---------- Supplied information
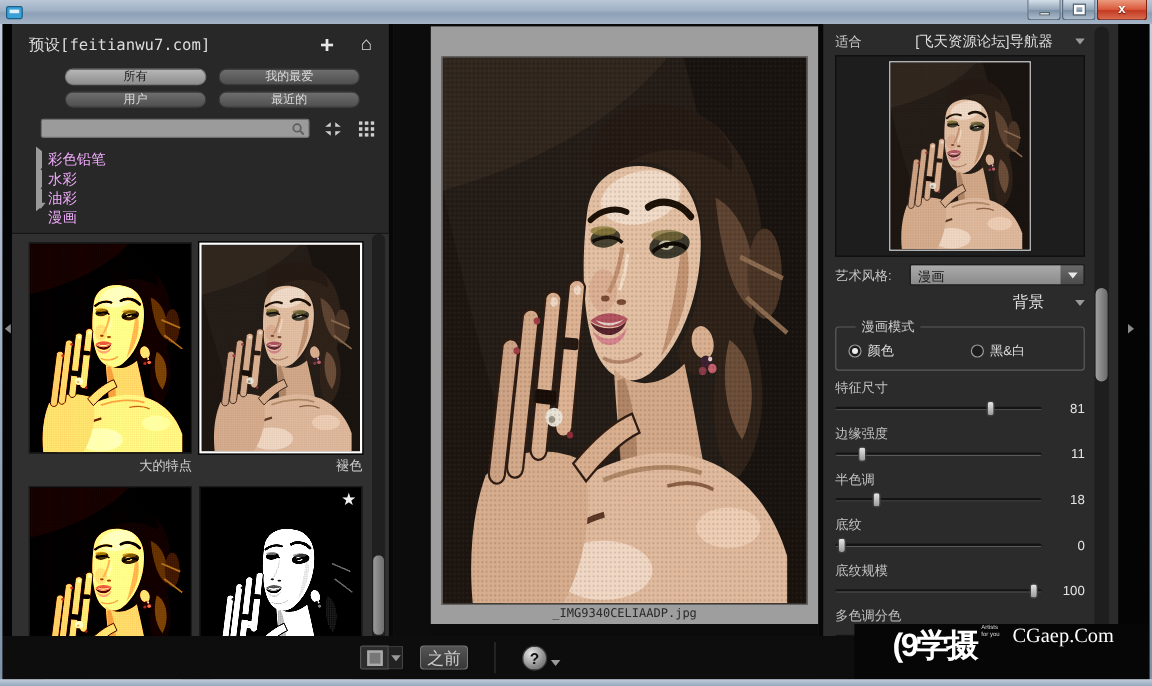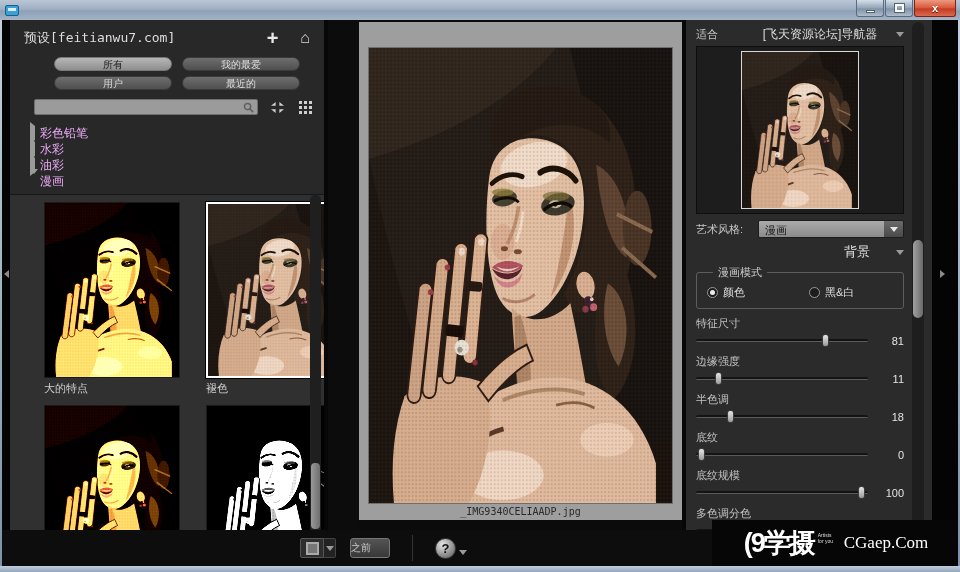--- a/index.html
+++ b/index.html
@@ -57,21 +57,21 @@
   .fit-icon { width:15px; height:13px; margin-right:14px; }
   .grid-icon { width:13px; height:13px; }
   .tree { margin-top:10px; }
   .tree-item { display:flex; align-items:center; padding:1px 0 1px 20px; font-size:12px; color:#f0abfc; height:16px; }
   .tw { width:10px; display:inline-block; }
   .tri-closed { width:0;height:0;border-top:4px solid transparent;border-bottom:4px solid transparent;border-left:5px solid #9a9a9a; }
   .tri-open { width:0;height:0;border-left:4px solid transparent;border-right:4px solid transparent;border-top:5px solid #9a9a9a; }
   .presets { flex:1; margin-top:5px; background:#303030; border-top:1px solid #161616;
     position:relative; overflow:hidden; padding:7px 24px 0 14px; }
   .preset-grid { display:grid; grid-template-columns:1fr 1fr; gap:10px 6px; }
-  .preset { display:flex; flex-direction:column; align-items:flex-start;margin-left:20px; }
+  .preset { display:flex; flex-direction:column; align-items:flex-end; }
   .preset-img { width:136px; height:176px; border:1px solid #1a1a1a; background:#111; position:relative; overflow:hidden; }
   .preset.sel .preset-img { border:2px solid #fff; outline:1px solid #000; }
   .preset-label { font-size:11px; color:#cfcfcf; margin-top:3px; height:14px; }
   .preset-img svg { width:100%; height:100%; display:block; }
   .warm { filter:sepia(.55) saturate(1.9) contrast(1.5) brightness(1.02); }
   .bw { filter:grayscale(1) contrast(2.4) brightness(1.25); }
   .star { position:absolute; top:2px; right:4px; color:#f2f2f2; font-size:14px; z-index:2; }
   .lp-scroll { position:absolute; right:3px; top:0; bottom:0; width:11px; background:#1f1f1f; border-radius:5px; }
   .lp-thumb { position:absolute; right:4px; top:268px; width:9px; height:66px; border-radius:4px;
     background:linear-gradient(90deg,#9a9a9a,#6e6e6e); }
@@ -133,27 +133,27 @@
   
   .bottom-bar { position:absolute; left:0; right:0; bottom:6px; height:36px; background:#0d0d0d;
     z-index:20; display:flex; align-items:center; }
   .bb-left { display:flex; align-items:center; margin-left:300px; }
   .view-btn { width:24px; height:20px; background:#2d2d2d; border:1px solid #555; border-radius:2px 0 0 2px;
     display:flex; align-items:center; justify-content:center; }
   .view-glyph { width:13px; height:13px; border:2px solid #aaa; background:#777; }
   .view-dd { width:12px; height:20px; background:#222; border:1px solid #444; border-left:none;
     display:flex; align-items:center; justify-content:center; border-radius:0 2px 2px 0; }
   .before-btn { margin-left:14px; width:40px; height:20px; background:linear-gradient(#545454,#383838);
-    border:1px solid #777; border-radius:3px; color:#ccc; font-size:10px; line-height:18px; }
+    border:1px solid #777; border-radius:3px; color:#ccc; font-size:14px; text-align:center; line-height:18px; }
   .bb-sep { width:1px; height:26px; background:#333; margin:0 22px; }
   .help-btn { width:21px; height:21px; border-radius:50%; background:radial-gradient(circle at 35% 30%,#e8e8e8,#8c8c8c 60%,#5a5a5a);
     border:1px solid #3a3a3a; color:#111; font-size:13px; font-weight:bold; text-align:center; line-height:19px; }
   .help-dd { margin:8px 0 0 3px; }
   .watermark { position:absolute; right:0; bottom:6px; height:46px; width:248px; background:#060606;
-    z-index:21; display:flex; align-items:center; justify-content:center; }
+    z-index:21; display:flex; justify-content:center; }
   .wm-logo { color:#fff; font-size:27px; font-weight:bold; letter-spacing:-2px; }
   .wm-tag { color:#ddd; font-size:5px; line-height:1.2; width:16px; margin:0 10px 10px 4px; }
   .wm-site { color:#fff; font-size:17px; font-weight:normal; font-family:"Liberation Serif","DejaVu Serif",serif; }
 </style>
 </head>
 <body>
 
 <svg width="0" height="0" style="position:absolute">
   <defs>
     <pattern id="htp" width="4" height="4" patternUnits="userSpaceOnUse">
--------------------
**Exercise details:**
A picture-free version of all the records, repeated exactly, is what to return.

**Result of the exercise:**
--- a/index.html
+++ b/index.html
@@ -57,21 +57,21 @@
   .fit-icon { width:15px; height:13px; margin-right:14px; }
   .grid-icon { width:13px; height:13px; }
   .tree { margin-top:10px; }
   .tree-item { display:flex; align-items:center; padding:1px 0 1px 20px; font-size:12px; color:#f0abfc; height:16px; }
   .tw { width:10px; display:inline-block; }
   .tri-closed { width:0;height:0;border-top:4px solid transparent;border-bottom:4px solid transparent;border-left:5px solid #9a9a9a; }
   .tri-open { width:0;height:0;border-left:4px solid transparent;border-right:4px solid transparent;border-top:5px solid #9a9a9a; }
   .presets { flex:1; margin-top:5px; background:#303030; border-top:1px solid #161616;
     position:relative; overflow:hidden; padding:7px 24px 0 14px; }
   .preset-grid { display:grid; grid-template-columns:1fr 1fr; gap:10px 6px; }
-  .preset { display:flex; flex-direction:column; align-items:flex-start;margin-left:20px; }
+  .preset { display:flex; flex-direction:column; align-items:flex-end; }
   .preset-img { width:136px; height:176px; border:1px solid #1a1a1a; background:#111; position:relative; overflow:hidden; }
   .preset.sel .preset-img { border:2px solid #fff; outline:1px solid #000; }
   .preset-label { font-size:11px; color:#cfcfcf; margin-top:3px; height:14px; }
   .preset-img svg { width:100%; height:100%; display:block; }
   .warm { filter:sepia(.55) saturate(1.9) contrast(1.5) brightness(1.02); }
   .bw { filter:grayscale(1) contrast(2.4) brightness(1.25); }
   .star { position:absolute; top:2px; right:4px; color:#f2f2f2; font-size:14px; z-index:2; }
   .lp-scroll { position:absolute; right:3px; top:0; bottom:0; width:11px; background:#1f1f1f; border-radius:5px; }
   .lp-thumb { position:absolute; right:4px; top:268px; width:9px; height:66px; border-radius:4px;
     background:linear-gradient(90deg,#9a9a9a,#6e6e6e); }
@@ -133,27 +133,27 @@
   
   .bottom-bar { position:absolute; left:0; right:0; bottom:6px; height:36px; background:#0d0d0d;
     z-index:20; display:flex; align-items:center; }
   .bb-left { display:flex; align-items:center; margin-left:300px; }
   .view-btn { width:24px; height:20px; background:#2d2d2d; border:1px solid #555; border-radius:2px 0 0 2px;
     display:flex; align-items:center; justify-content:center; }
   .view-glyph { width:13px; height:13px; border:2px solid #aaa; background:#777; }
   .view-dd { width:12px; height:20px; background:#222; border:1px solid #444; border-left:none;
     display:flex; align-items:center; justify-content:center; border-radius:0 2px 2px 0; }
   .before-btn { margin-left:14px; width:40px; height:20px; background:linear-gradient(#545454,#383838);
-    border:1px solid #777; border-radius:3px; color:#ccc; font-size:10px; line-height:18px; }
+    border:1px solid #777; border-radius:3px; color:#ccc; font-size:14px; text-align:center; line-height:18px; }
   .bb-sep { width:1px; height:26px; background:#333; margin:0 22px; }
   .help-btn { width:21px; height:21px; border-radius:50%; background:radial-gradient(circle at 35% 30%,#e8e8e8,#8c8c8c 60%,#5a5a5a);
     border:1px solid #3a3a3a; color:#111; font-size:13px; font-weight:bold; text-align:center; line-height:19px; }
   .help-dd { margin:8px 0 0 3px; }
   .watermark { position:absolute; right:0; bottom:6px; height:46px; width:248px; background:#060606;
-    z-index:21; display:flex; align-items:center; justify-content:center; }
+    z-index:21; display:flex; justify-content:center; }
   .wm-logo { color:#fff; font-size:27px; font-weight:bold; letter-spacing:-2px; }
   .wm-tag { color:#ddd; font-size:5px; line-height:1.2; width:16px; margin:0 10px 10px 4px; }
   .wm-site { color:#fff; font-size:17px; font-weight:normal; font-family:"Liberation Serif","DejaVu Serif",serif; }
 </style>
 </head>
 <body>
 
 <svg width="0" height="0" style="position:absolute">
   <defs>
     <pattern id="htp" width="4" height="4" patternUnits="userSpaceOnUse">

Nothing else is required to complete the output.